Mon pays d'origine, l'Italie, m'a nourri de son histoire, de ses arts, de ses traditions, de son patriotisme.
C'est en Italie que j'ai appris à aimer et admirer les peuples anciens du pays, étrusques, samnites, grecs, romains.
C'est en me nourrissant de l'histoire des trois derniers siècles, que j'ai forgé mes sentiments patriotiques, en revivant les luttes des peuples italiens pour se liberer des jougs éspagnol, français et particulièrement autrichien. C'est par cette histoire, dont les héros furent les écrivains, les philosophes, les politiciens et le peuple, que j'ai vu mon pays se libérer et s'unir, pour être le pays d'aujourd'hui. C'est dans mon pays que j'ai été nourri par les arts en général, l'architecture, la sculpture, la peinture, les arts décoratifs. C'est ainsi que lors de mes études j'ai voyagé à travers l'architecture romaine, celle romane, la gothique, la classique, la baroque et la moderne. C'est ainsi que j'ai connu les maîtres de la peinture, à partir de sa naissance avec Giotto, jusqu'au vingtième siècle.

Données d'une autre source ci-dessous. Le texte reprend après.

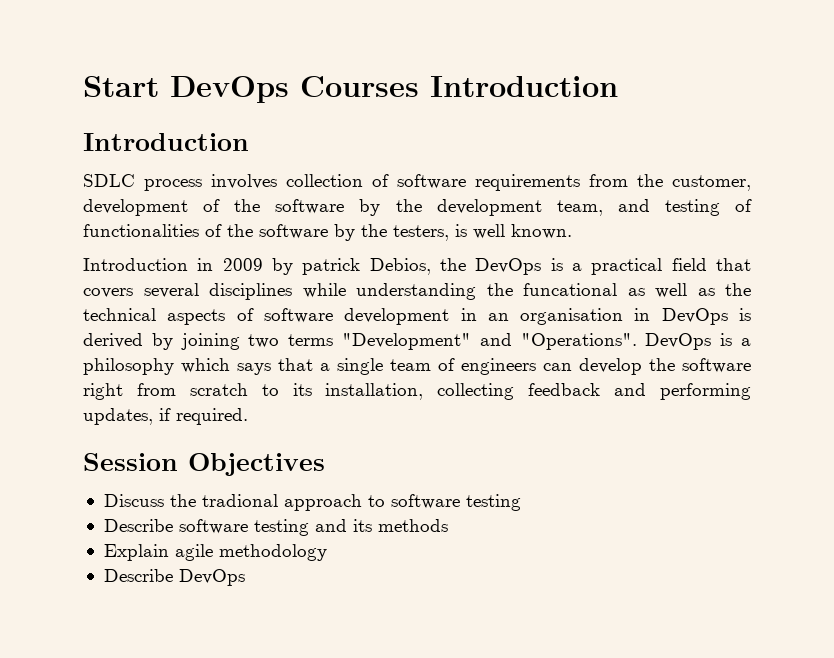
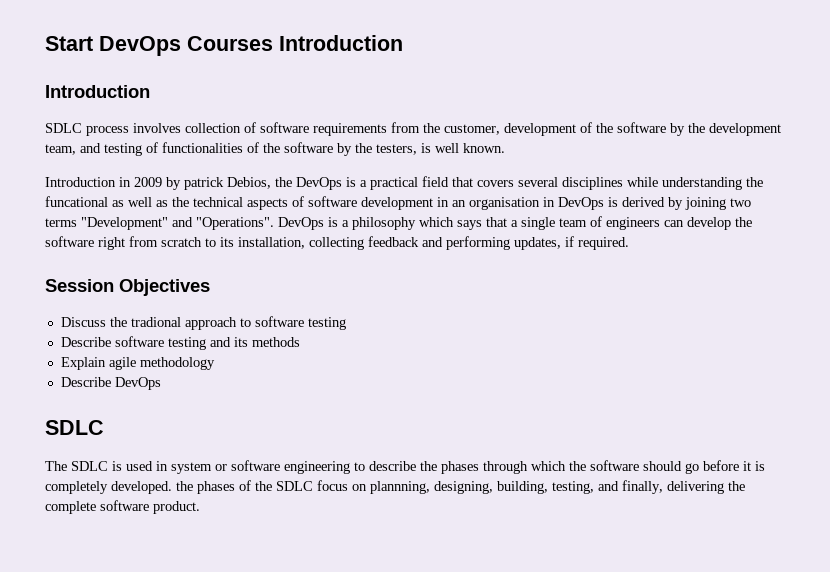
(245, 577) none -> [45,420,104,435] [45,460,765,474] [45,480,745,494] [45,500,200,514] // SDLC // The SDLC is used in system or software engineering to describe the phases through which the software should go before it is completely developed. the phases of the SDLC focus on plannning, designing, building, testing, and finally, delivering the complete software product.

Et que dire de l'influence de la litterature, ancienne ou moderne, sur mon esprit, en partant de Ciceron, Séneque, en passant par Dante et Petrarca, jusqu'aux modernes, comme Manzoni, Foscoli et Pellico.
Le jour où je suis arrivé sur les rives du saint Laurent, j'avais l'ouverture pour comprendre ce nouveau pays. Ainsi mon cheminement pour le comprendre s'est fait par les voies inévitables de l'histoire, des arts et la culture en général. C'est peut-être pour cela qu'aujourd'hui je comprends les aspirations du peuple québecois ou que je porte une grande admiration aux colosses qui ont façonné l'histoire de ce peuple.
Je dois à ce pays de m'avoir à son tour nourri de multiples manières, mais je suis aussi fier d'avoir contribué modestemment à son développement et à son devenir. En conclusion, aujourd'hui, je peux dire, fièrement, que je porte deux pays dans mon coeur, le premier pour m'avoir façonné pour la vie, le deuxième pour m'avoir permi de grandir dans les sillons de la vie.